Researchers at McGill University and the University of Montreal, have discovered that beat-deafness, though very rare, is a problem not simply of how people feel a pulse or move their bodies, but instead, how people synchronize with sounds they hear.
“We examined beat tracking, the ability to find a regular pulse and move with it, in individuals who complained of difficulty following a beat in everyday activities like listening to music and dancing,” says McGill psychology professor Caroline Palmer.
Deficits in synchronizing help to uncover fundamental properties of human neural function, such as how auditory and motor systems are integrated in neural networks.
Because beat deafness is so rare, the researchers compared two beat deaf individuals with 32 control participants of comparable age and educational level. Listeners were asked to tap evenly in the absence of any sound. The researchers found that all participants performed this task well, ruling out a general motor deficit.
“We found that these beat-deaf individuals were able to perceive different rhythms and tap a regular beat in the absence of sound, similarly to control group members,” says Palmer. “Only when they had to move with the beat did we see a deficit, compared with the control group.”
No sense of rhythm
“Most people had no problem, but the beat-deaf individuals were quite variable in their tapping - sometimes missing the beat by a large amount,” says Palmer, who is also Director of the NSERC-CREATE training network in Auditory Cognitive Neuroscience. “The most difficult test was to tap along with a metronome that suddenly became faster or slower. The non-beat-deaf were able to adapt to the changes within a few beats, but interestingly, the beat-deaf individuals were not able to synchronize with the new beat. The types of mistakes that beat-deaf individuals made indicated deficits in biological rhythms, including the natural frequencies or rates at which the internal oscillations pulsed, and how long it took them to respond to the new metronome tempo.”
Biological rhythms are behaviors that are periodic or cyclic, and can be slow like circadian day/night cycles or fast like heart rates. Common activities like walking, clapping, making music, and even speaking are all examples of rhythms. Some rhythmic behaviors are driven by external cues, like a musical tempo that makes a jogger run faster, or a fast walker who slows down to match their partner's pace.
“While most people can adapt their rhythms in response to an external cue, some people are less able to do that”, says Palmer. “We tested what makes beat-deaf individuals different, by seeing how people whose biological rhythms may not respond normally to external cues adapt to an external beat”.
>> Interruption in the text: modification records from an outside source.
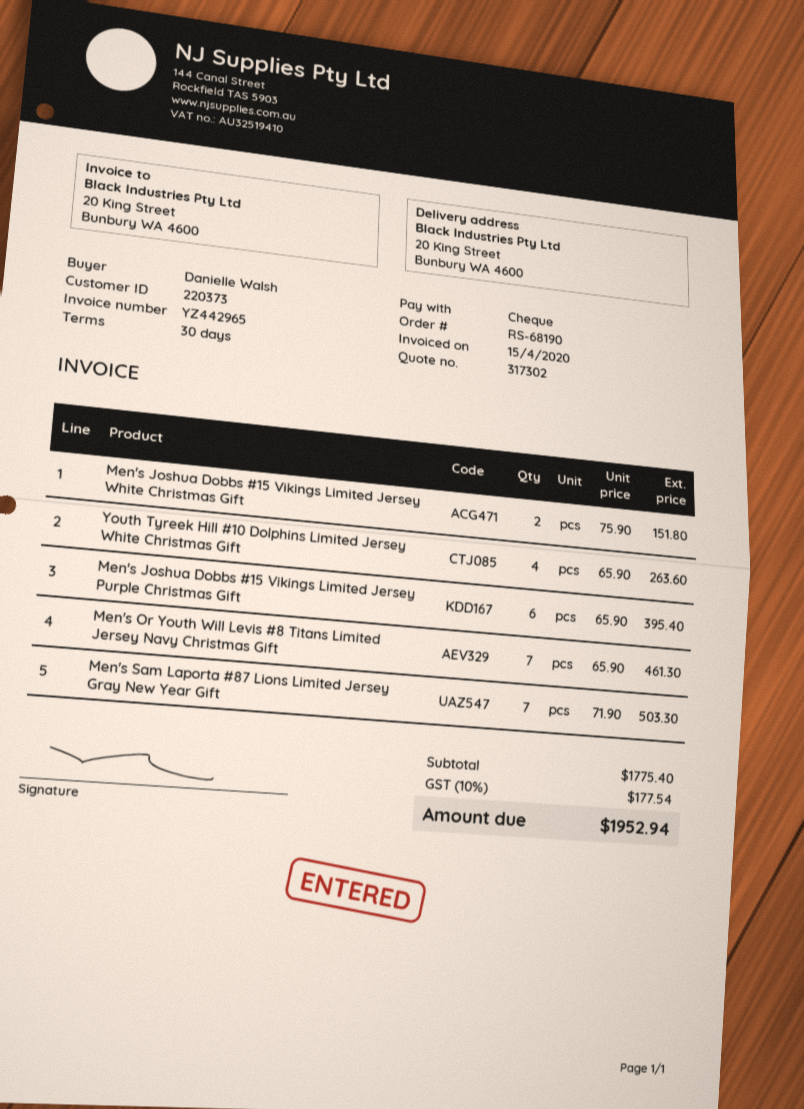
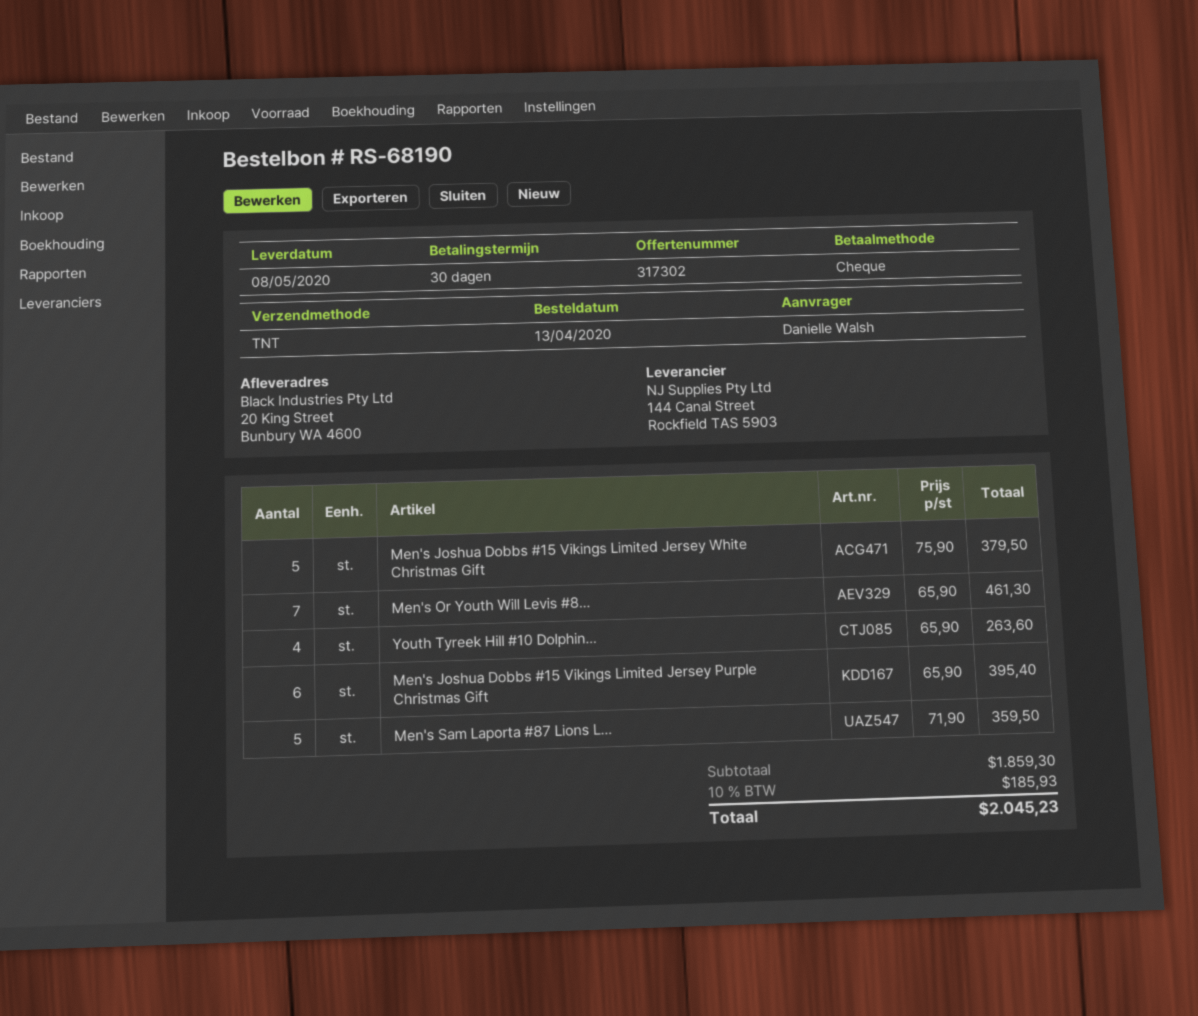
Men's Joshua Dobbs #15 Vikings Limited Jersey White Christmas Gift: 2 x 75.90 = 151.80 -> 5 x 75.90 = 379.50
Men's Sam Laporta #87 Lions Limited Jersey Gray New Year Gift: 7 x 71.90 = 503.30 -> 5 x 71.90 = 359.50
subtotal: 1775.40 -> 1859.30
tax: 10% = 177.54 -> 10% = 185.93
total: 1952.94 -> 2045.23

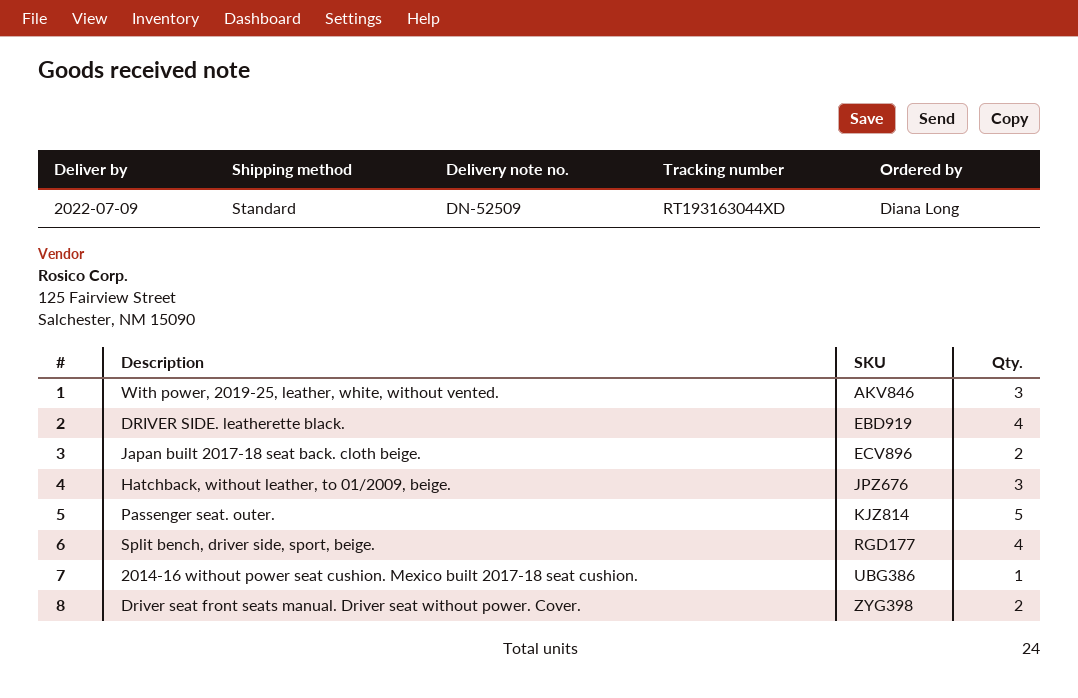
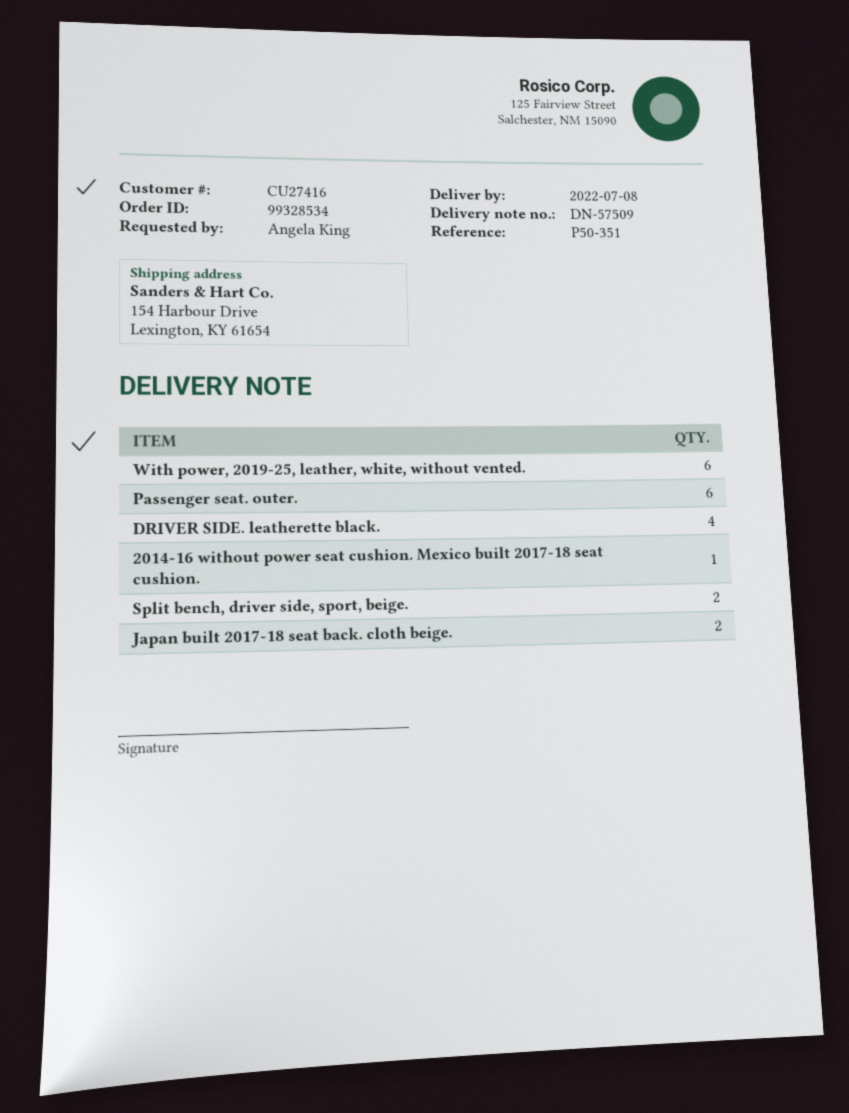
delivery note number: DN-52509 -> DN-57509
delivery date: 2022-07-09 -> 2022-07-08
ordered by: Diana Long -> Angela King
With power, 2019-25, leather, white, without vented.: 3 -> 6
Hatchback, without leather, to 01/2009, beige.: 3 -> none
Passenger seat. outer.: 5 -> 6
Split bench, driver side, sport, beige.: 4 -> 2
Driver seat front seats manual. Driver seat without power. Cover.: 2 -> none

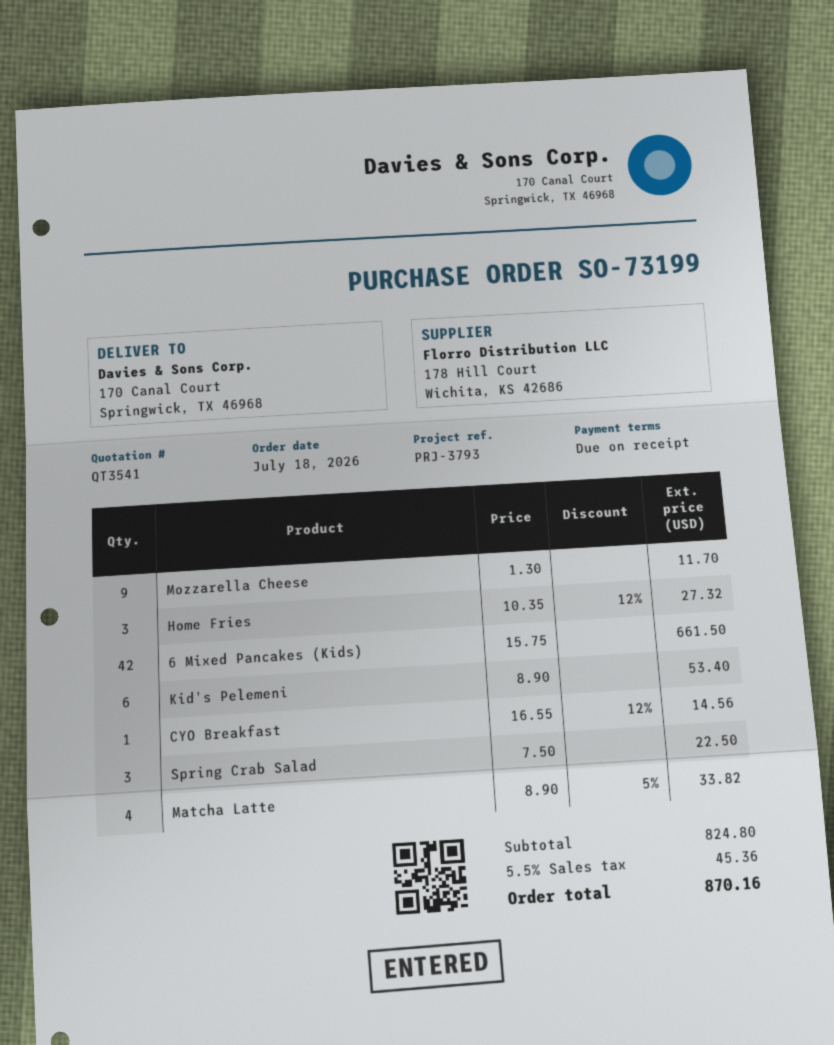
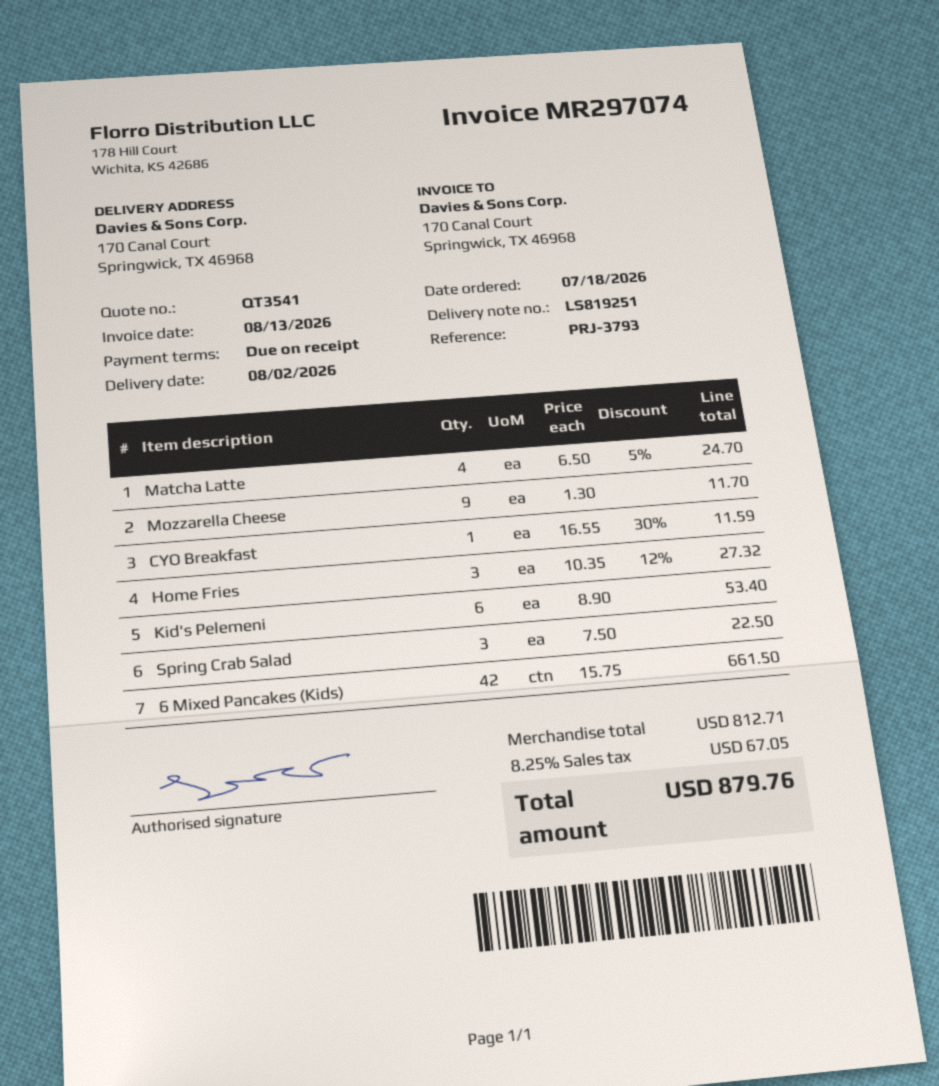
CYO Breakfast: 1 x 16.55 - 12% = 14.56 -> 1 x 16.55 - 30% = 11.59
Matcha Latte: 4 x 8.90 - 5% = 33.82 -> 4 x 6.50 - 5% = 24.70
subtotal: 824.80 -> 812.71
tax: 5.5% = 45.36 -> 8.25% = 67.05
total: 870.16 -> 879.76

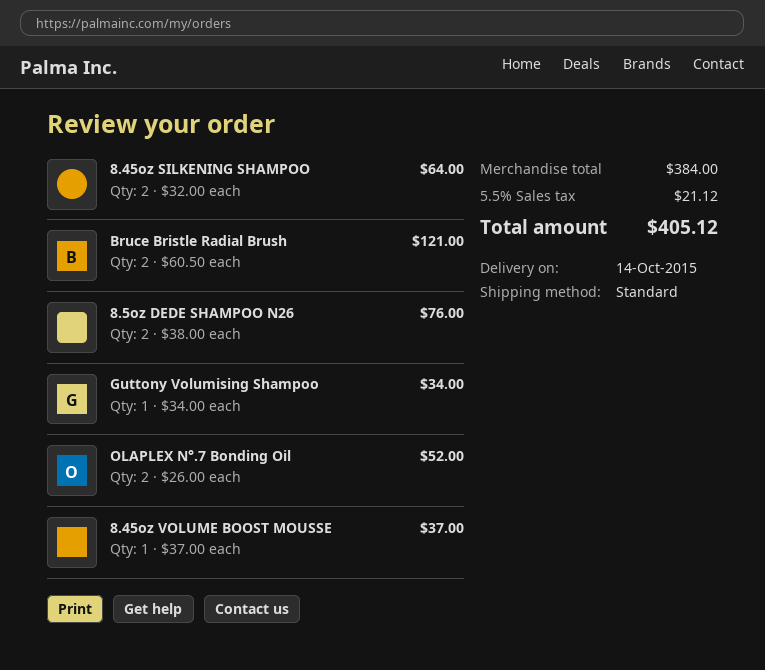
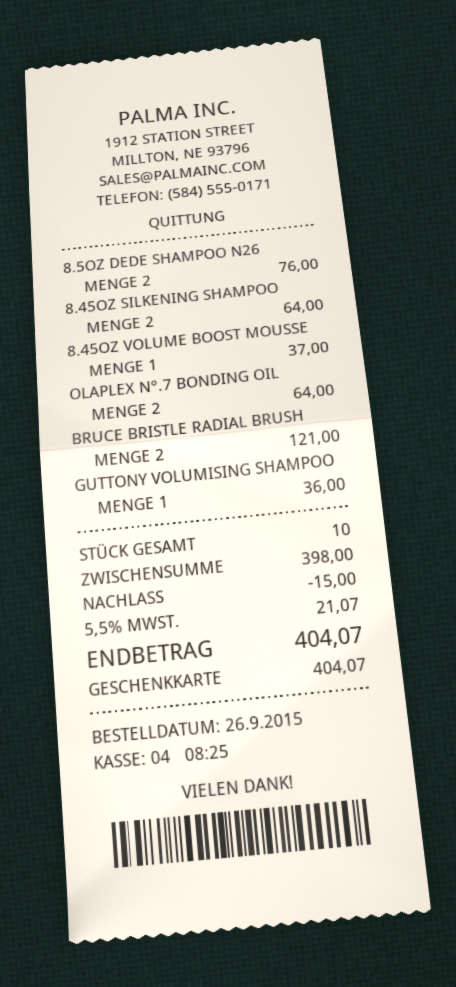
Guttony Volumising Shampoo: 1 for 34.00 -> 1 for 36.00
OLAPLEX N°.7 Bonding Oil: 2 for 52.00 -> 2 for 64.00
subtotal: 384.00 -> 398.00
discount: none -> 15.00
tax: 5.5% = 21.12 -> 5.5% = 21.07
total: 405.12 -> 404.07

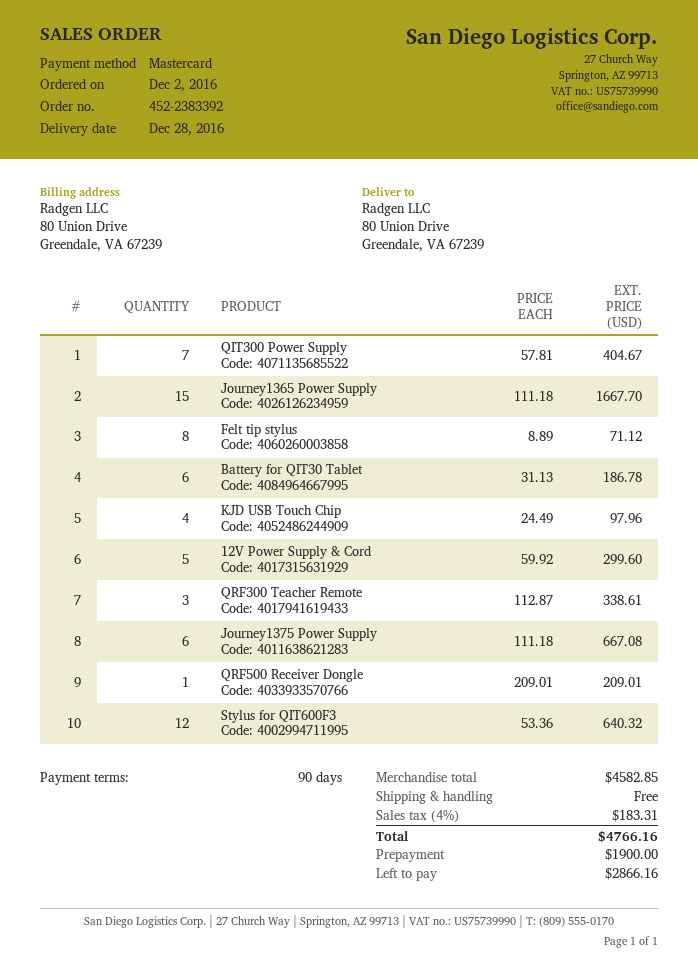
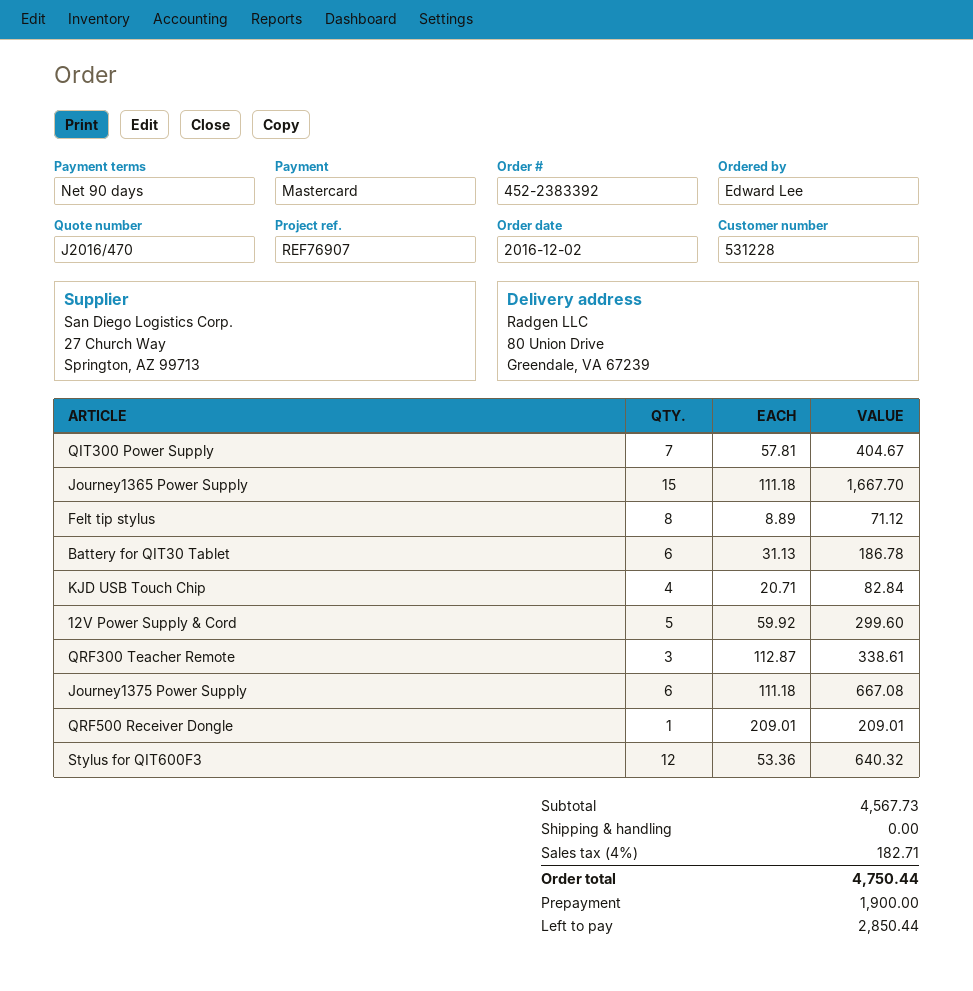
KJD USB Touch Chip: 4 x 24.49 = 97.96 -> 4 x 20.71 = 82.84
subtotal: 4582.85 -> 4567.73
tax: 4% = 183.31 -> 4% = 182.71
total: 4766.16 -> 4750.44
balance: 2866.16 -> 2850.44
Utilizing computational models to build on their previous work on beat-deafness, the researchers compared how well an internal rhythm, modeled with a periodic (cyclic) oscillator, changes its pulse in response to an external cue from the metronome. This approach enables researchers to determine not only how beat-deaf individuals differ from normal controls, but also how one beat-deaf individual may differ from another. It also enables researchers to build better scientific models of what it means for someone to synchronize their behavior with someone else.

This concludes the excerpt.